Dutch Regulator Slaps Titan Poker Parent Company with "Largest Ever" Fine Dutch Regulator Slaps Titan Poker Parent Company with "Largest Ever" Fine

Dutch gaming regulator Kansspelautorteit has handed down a fine of €200,000 to Imperial E-Club Limited for operating seven online sites that partially targeted the Dutch market.

Imperial E-Club Limited operates various online gaming brands including VegasRed, TitanBet and Titan Poker, Europa Casino, Casino Tropez and Casino Bellini.

According to the regulator, an investigation ran between June 2012 and October 2013 identified Europa Casino as focusing on the Dutch market, with a website available in the Dutch language.

Following a warning issued to the company, the Dutch language option was removed from Europa casino, but other sites owned by the company continued to target Dutch players. It mentioned specifically the support of PayPal in the Netherlands, and the lack of “Netherlands” in the list of excluded countries, as reasons for issuing the fine.

“Imperial broke the law by offering games of chance without a license,” the issued statement from the regulator reads. “In illegal gambling, there is no control over the fairness of the game of chance, and players are not adequately protected from gambling addiction.”

As of Wednesday, Imperial’s sites are now closed to Dutch players. Accessing its websites from within the country tells players (in Dutch) that, “due to current legislation we no longer accept players from your country.”

High Fines

The €200,000 is the largest so far metered out by the Dutch Authority. It justified the high fine due to the extent of gambling offers available to Dutch customers across a range of sites and services.

Online gambling is technically illegal in the country, though new regulations to liberalize the market and open it up to foreign operators will go into effect in 2015 and the regulator is accepting preliminary expressions of interest for online gaming licenses.

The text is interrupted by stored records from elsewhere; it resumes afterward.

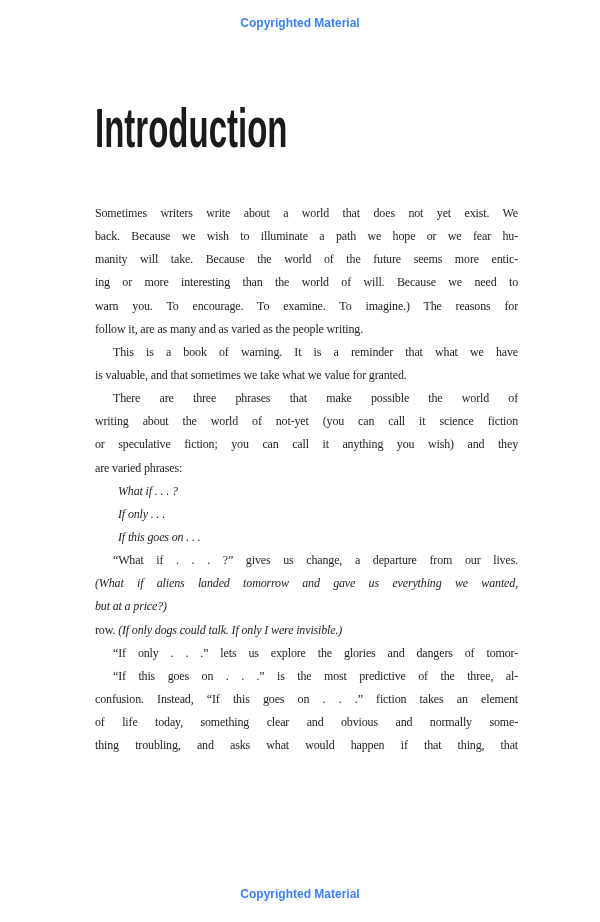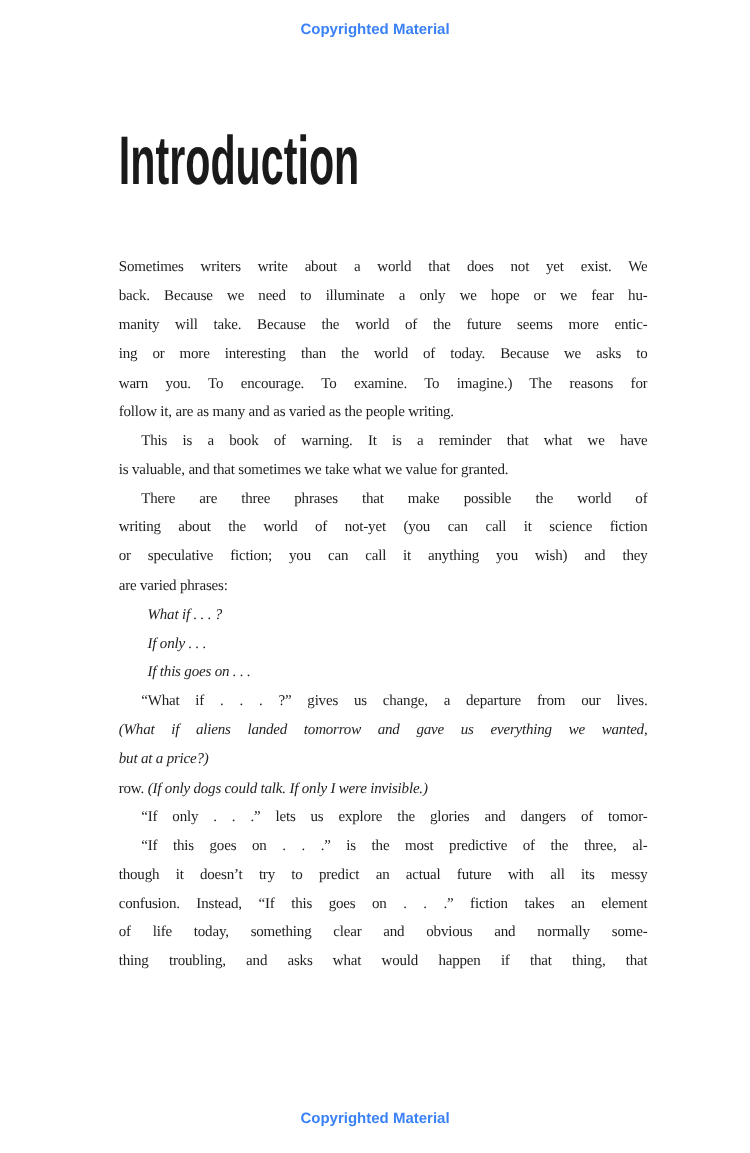"back. Because we need to" span { text: need to illuminate a only -> wish to illuminate a path }
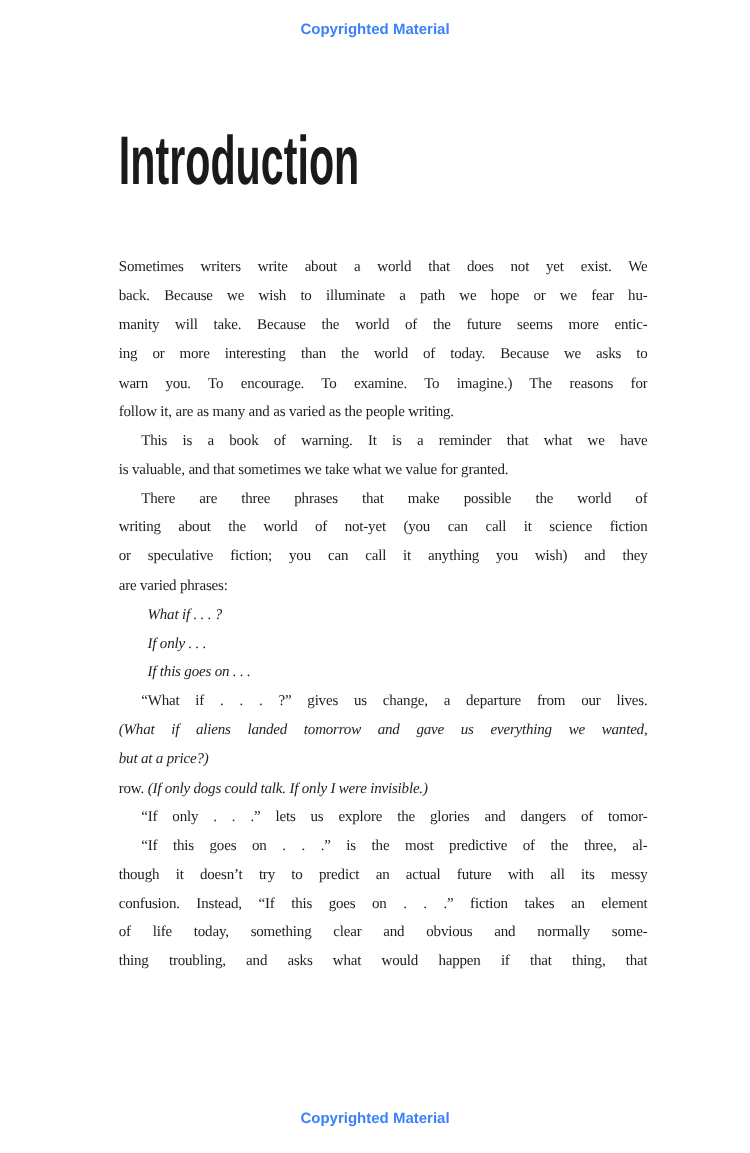"ing or more interesting than" span { text: today. Because we asks -> will. Because we need }
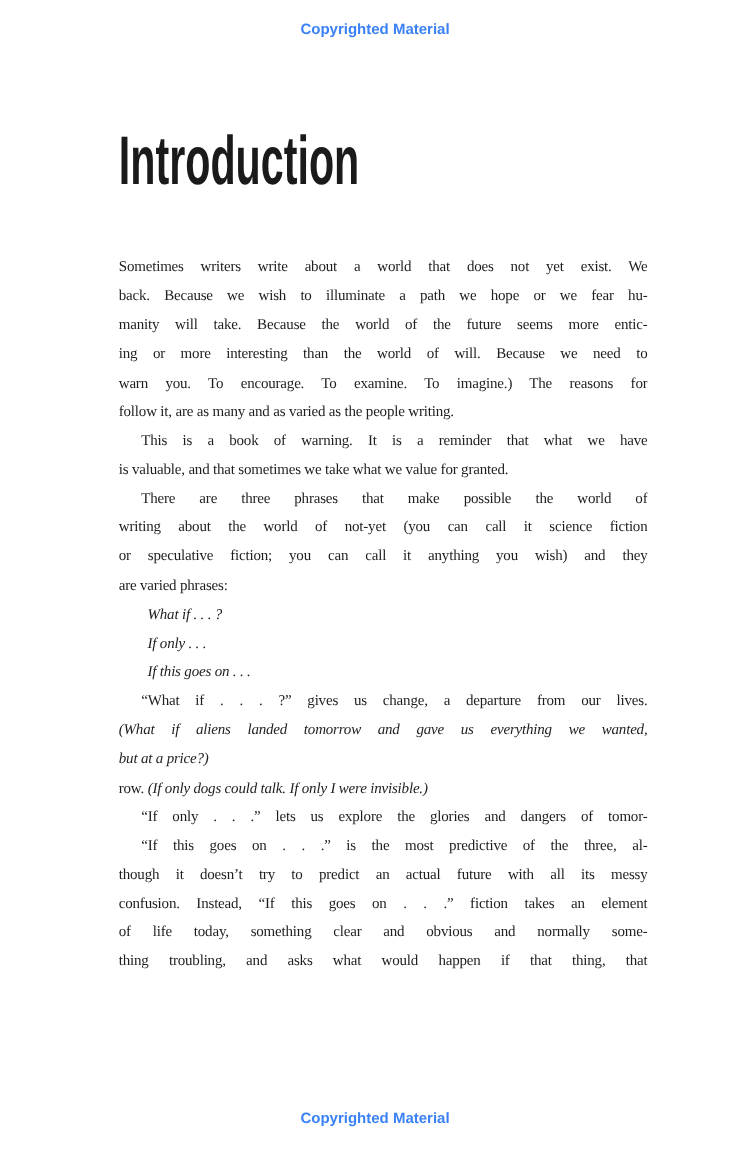"though it doesn’t try to" div.line { html: <div><span>though it doesn’t try to predict an actual future with all its messy</span></div> -> none }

The Dutch regulator has publicly warned operators that any future license application will be put at risk if they continue to target Netherlands citizens. Back in February, it laid out its plan to start issuing fines to companies.


It stated at the time that it would use three criteria to decide where to focus its resources: Sites that use a dot-NL domain, sites in the Dutch language, and operators advertising on local radio, television and print media. Fines in excess of €700,000 can be issued.

Previous fines issued by the Dutch Authority include €150,000 fines to Global Stars, Mansion and Onisac.

Operators not wishing to jeopardize their licensing application have responded in a variety of ways. Some have shut down Dutch language options on the sites, others told affiliates to stop promoting the site to Dutch visitors; William Hill went to the extent of closing all Dutch operations.